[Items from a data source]
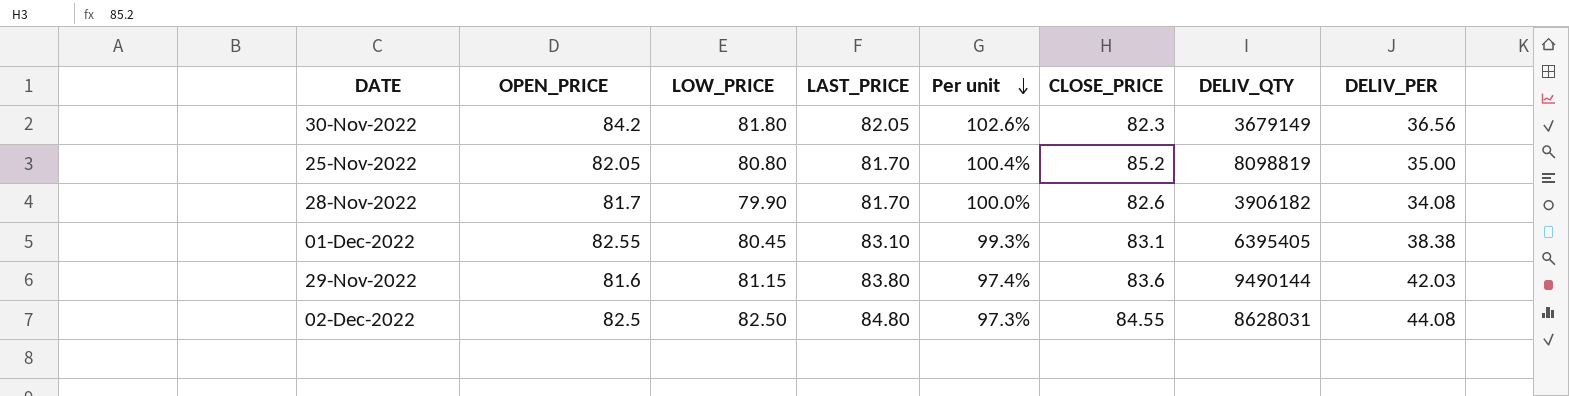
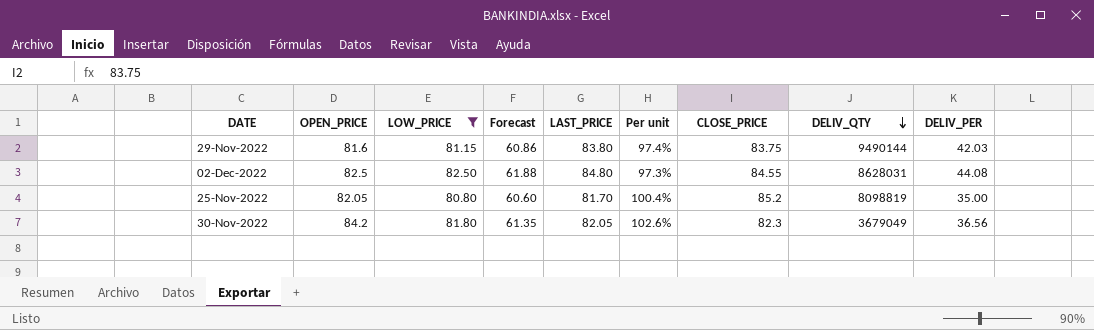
filter: none -> LOW_PRICE >= 80.80
row order: Per unit descending -> DELIV_QTY descending
column Forecast | formula: none -> [LOW_PRICE] * 0.75
29-Nov-2022 | CLOSE_PRICE: 83.6 -> 83.75
30-Nov-2022 | DELIV_QTY: 3679149 -> 3679049

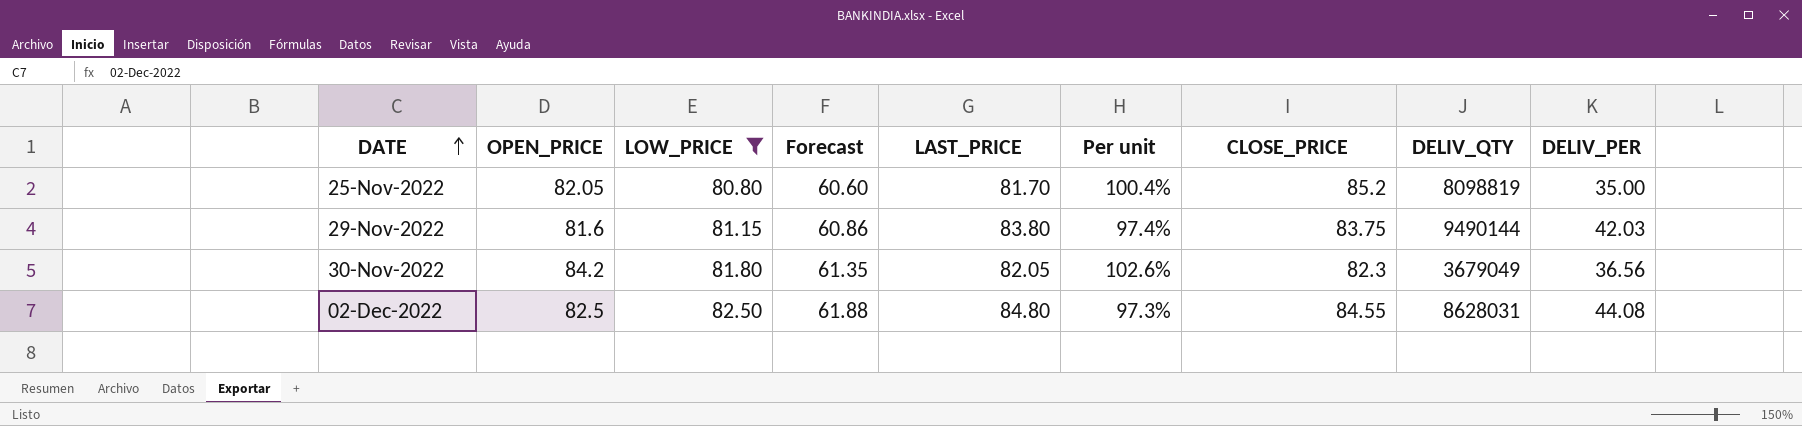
row order: DELIV_QTY descending -> DATE ascending

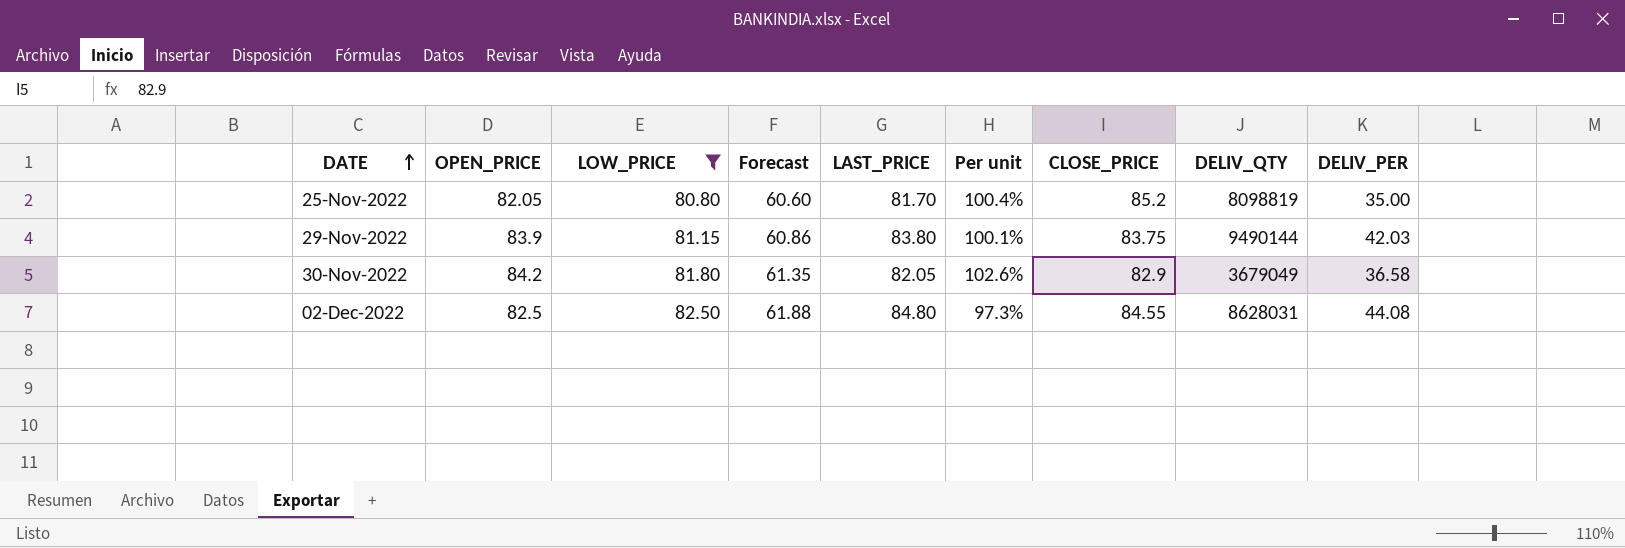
29-Nov-2022 | OPEN_PRICE: 81.6 -> 83.9
29-Nov-2022 | Per unit: 97.4% -> 100.1%
30-Nov-2022 | CLOSE_PRICE: 82.3 -> 82.9
30-Nov-2022 | DELIV_PER: 36.56 -> 36.58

#### [Work order]
Check each line of the records for the word "none", then state how many lines have it, as a number only.

#### [Task output]
2